Records from a collection:
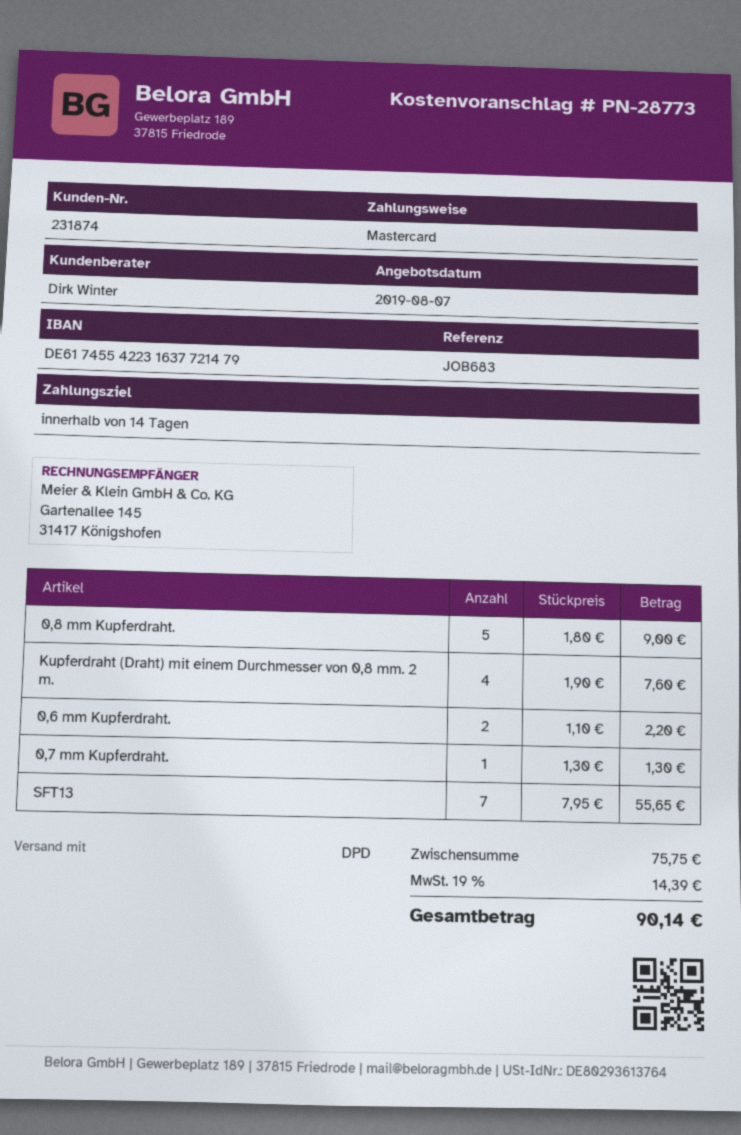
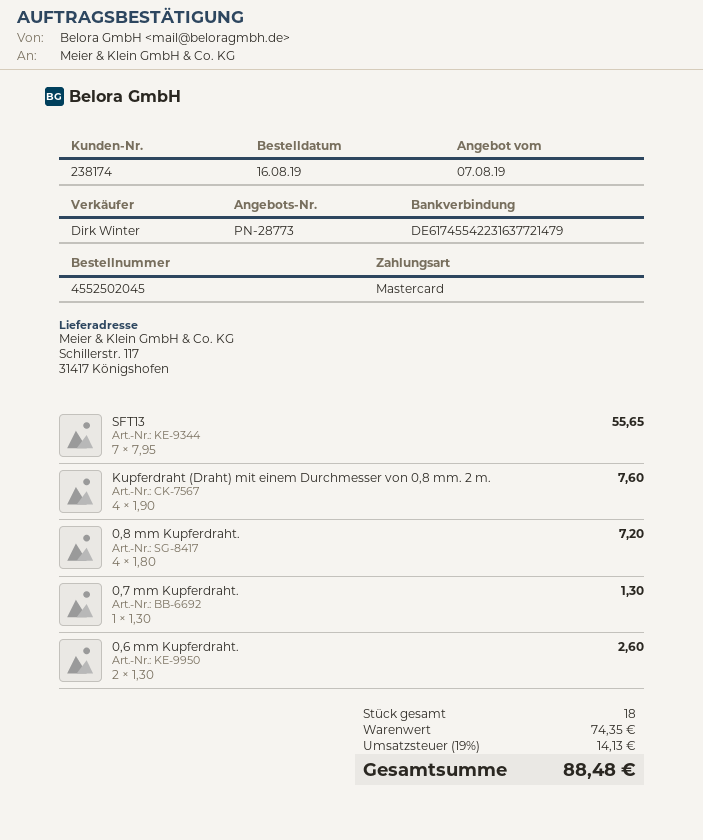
customer number: 231874 -> 238174
0,8 mm Kupferdraht.: 5 x 1.80 = 9.00 -> 4 x 1.80 = 7.20
0,6 mm Kupferdraht.: 2 x 1.10 = 2.20 -> 2 x 1.30 = 2.60
subtotal: 75.75 -> 74.35
tax: 19% = 14.39 -> 19% = 14.13
total: 90.14 -> 88.48

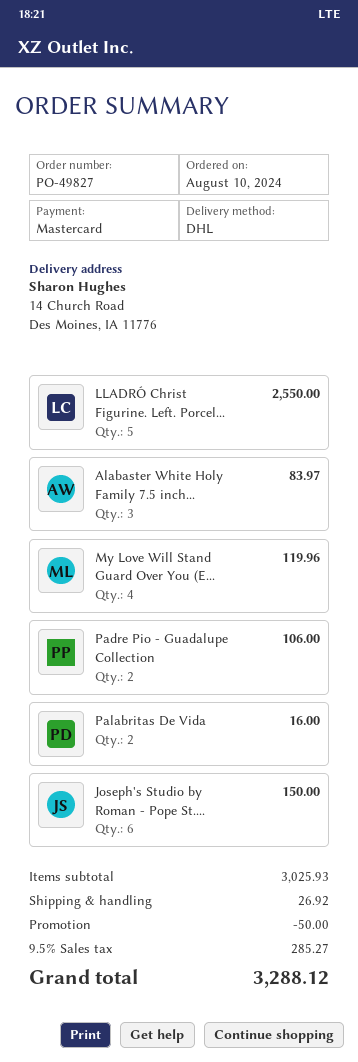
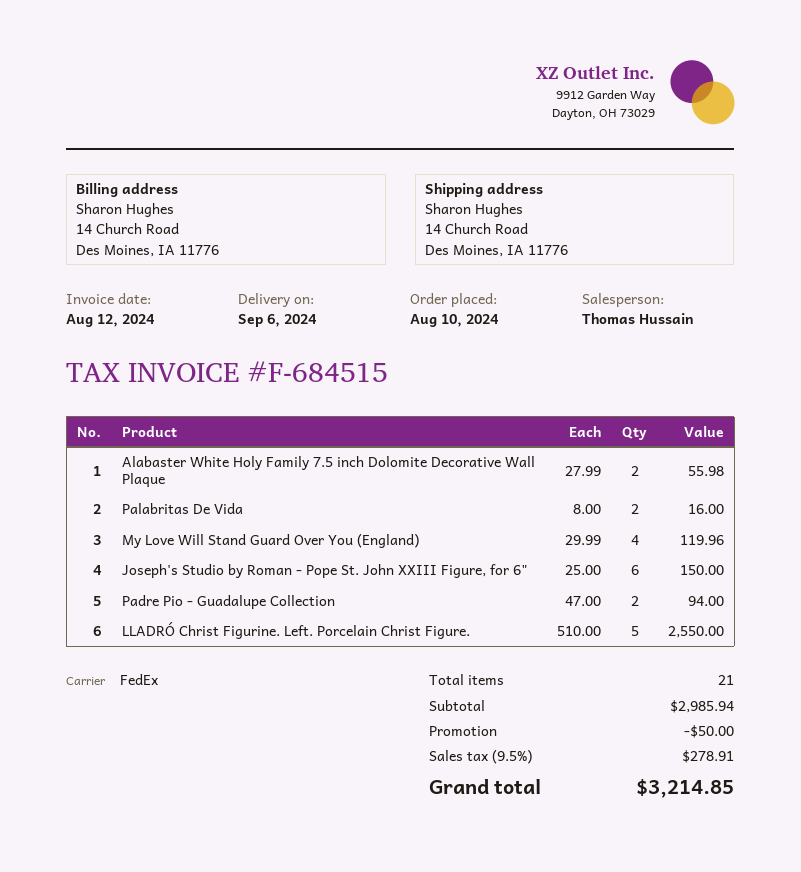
shipping method: DHL -> FedEx
Alabaster White Holy Family 7.5 inch...: 3 for 83.97 -> 2 for 55.98
Padre Pio - Guadalupe Collection: 2 for 106.00 -> 2 for 94.00
subtotal: 3025.93 -> 2985.94
shipping: 26.92 -> none
tax: 9.5% = 285.27 -> 9.5% = 278.91
total: 3288.12 -> 3214.85

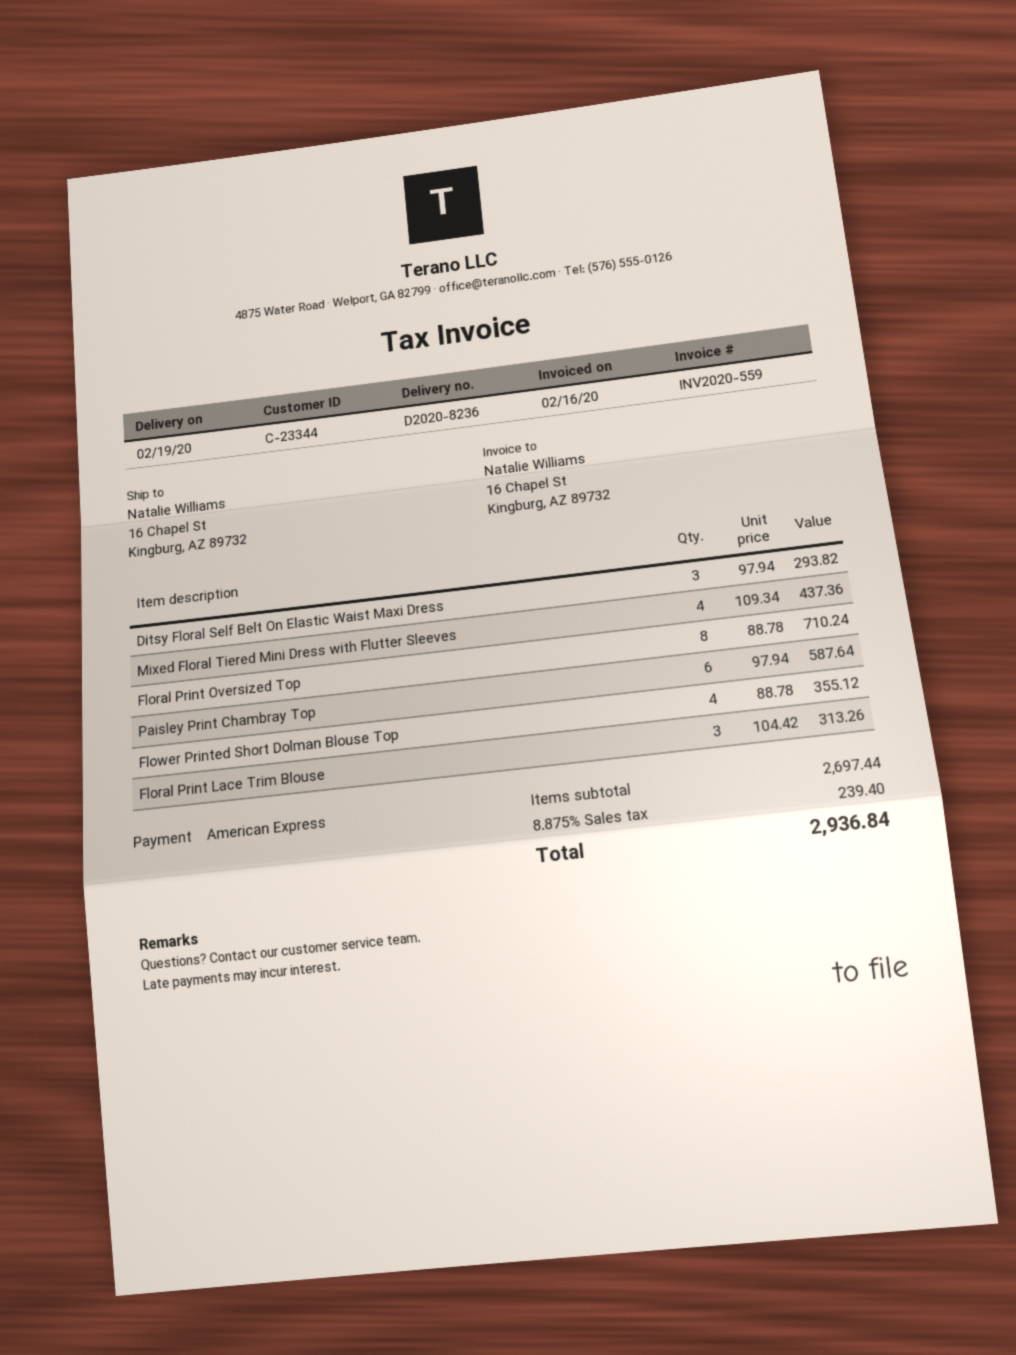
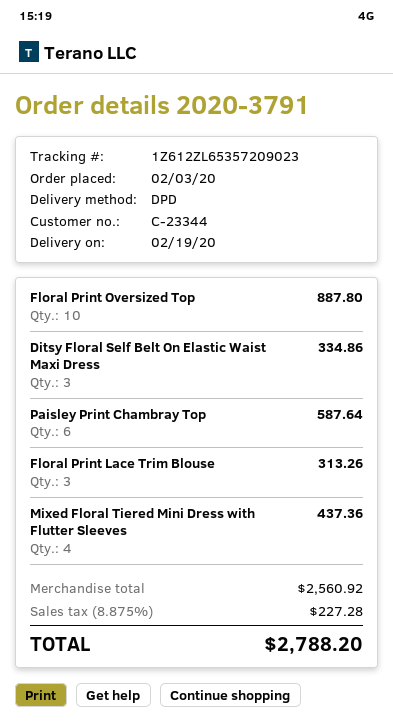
Ditsy Floral Self Belt On Elastic Waist Maxi Dress: 3 for 293.82 -> 3 for 334.86
Floral Print Oversized Top: 8 for 710.24 -> 10 for 887.80
Flower Printed Short Dolman Blouse Top: 4 for 355.12 -> none
subtotal: 2697.44 -> 2560.92
tax: 8.875% = 239.40 -> 8.875% = 227.28
total: 2936.84 -> 2788.20

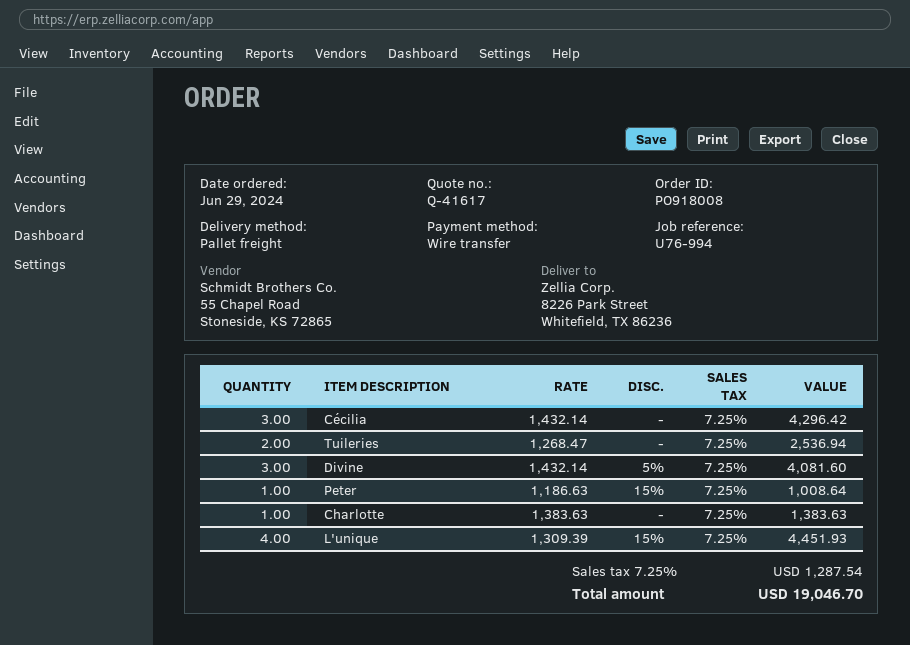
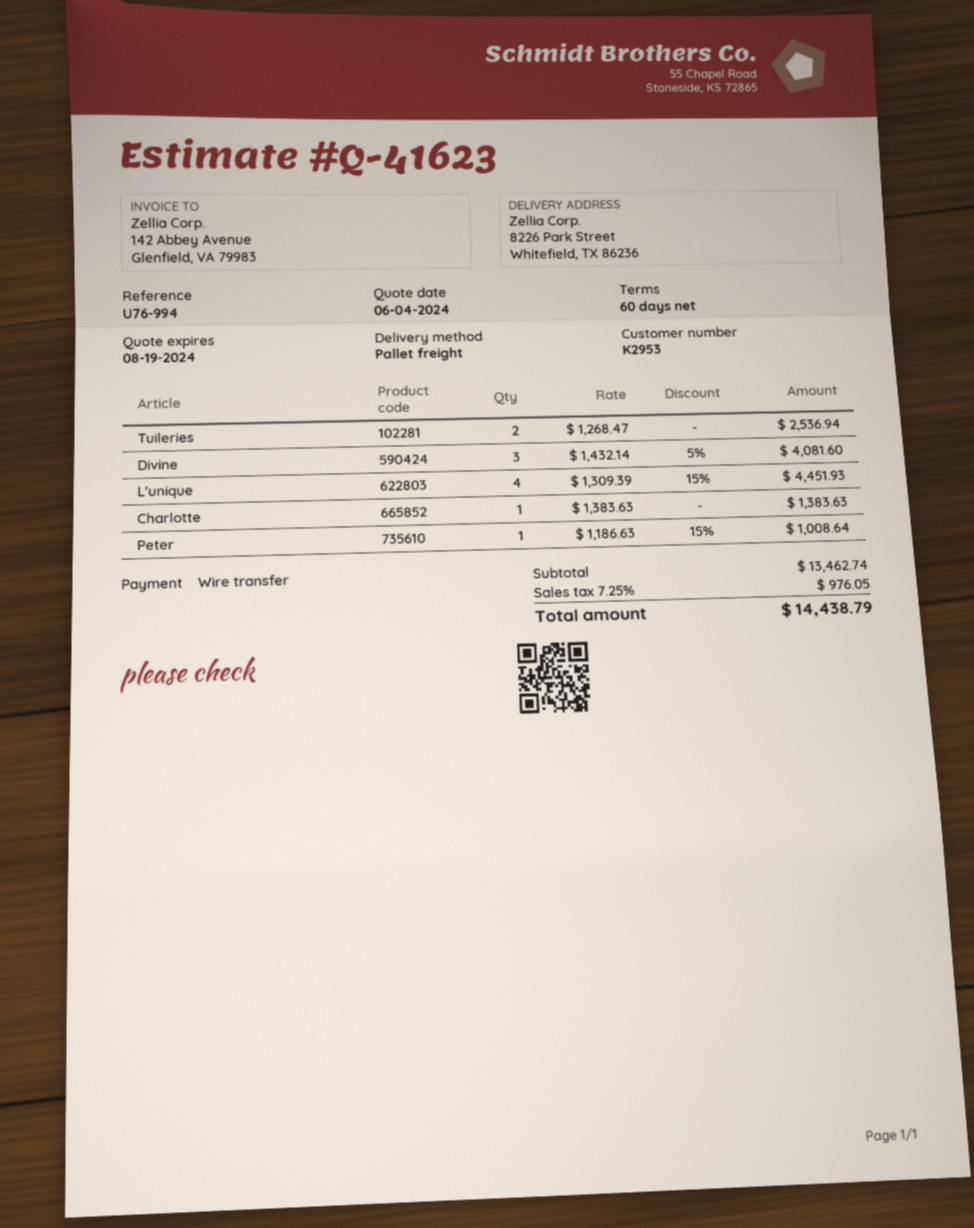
quote number: Q-41617 -> Q-41623
Cécilia: 3 x 1432.14 = 4296.42 -> none
tax: 7.25% = 1287.54 -> 7.25% = 976.05
total: 19046.70 -> 14438.79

» **Your instructions**: Among the records above, find each line holding the string "none" and pull it out.

» **Your response**:
shipping: 26.92 -> none
Flower Printed Short Dolman Blouse Top: 4 for 355.12 -> none
Cécilia: 3 x 1432.14 = 4296.42 -> none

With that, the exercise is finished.